Data Redistribution Process

Each MPI process contains one simulation code and one Python instance. Each Python instance only has direct access to the data on local computing nodes. During in situ Python analysis, workloads may be decomposed and rebalanced according to the algorithm in Python packages. It is not necessary to align with how data is distributed in simulation. Furthermore, there is no way for libyt to know what kind of communication pattern a Python script needs for a much more general case.
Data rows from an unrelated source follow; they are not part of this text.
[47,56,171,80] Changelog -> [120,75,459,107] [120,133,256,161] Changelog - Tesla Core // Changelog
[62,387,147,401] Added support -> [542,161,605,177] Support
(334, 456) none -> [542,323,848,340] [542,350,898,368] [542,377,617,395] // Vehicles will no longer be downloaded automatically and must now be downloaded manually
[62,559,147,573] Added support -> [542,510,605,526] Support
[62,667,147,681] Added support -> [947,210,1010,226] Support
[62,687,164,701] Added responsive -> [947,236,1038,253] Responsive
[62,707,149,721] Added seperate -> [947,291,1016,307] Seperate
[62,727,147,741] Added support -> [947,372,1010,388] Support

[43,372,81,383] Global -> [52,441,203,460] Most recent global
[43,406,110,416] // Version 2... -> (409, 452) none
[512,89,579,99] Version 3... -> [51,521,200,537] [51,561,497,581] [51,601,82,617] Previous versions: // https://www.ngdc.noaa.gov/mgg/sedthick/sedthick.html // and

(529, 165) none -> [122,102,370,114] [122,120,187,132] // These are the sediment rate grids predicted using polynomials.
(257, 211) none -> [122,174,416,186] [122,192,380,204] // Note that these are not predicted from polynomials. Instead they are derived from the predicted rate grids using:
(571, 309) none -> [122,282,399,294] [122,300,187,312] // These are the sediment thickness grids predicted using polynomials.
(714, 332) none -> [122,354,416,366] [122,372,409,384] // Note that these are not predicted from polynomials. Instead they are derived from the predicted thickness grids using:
And it is difficult to schedule point-to-point communications that fit any kind of algorithms and any number of MPI processes.

libyt use one-sided communication in MPI, also known as Remote Memory Access (RMA), by which one no longer needs to explicitly specify senders and receivers. libyt first collects what data is needed in each process, and the processes prepare the data requested. Then it creates a RMA epoch, for which all MPI processes will enter, and each process can fetch the data located on different processes without explicitly waiting for the remote process to respond. It only needs to know which MPI process should it go to get the data. The caveat in data redistribution process in libyt is that it is a collective operation, and requires every MPI process to participate, otherwise, the process will hang there and wait for the others.

  1. MPI for Python provides Python bindings for the Message Passing Interface (MPI) standard. 

  2. yt is an open-source, permissively-licensed python package for analyzing and visualizing volumetric data.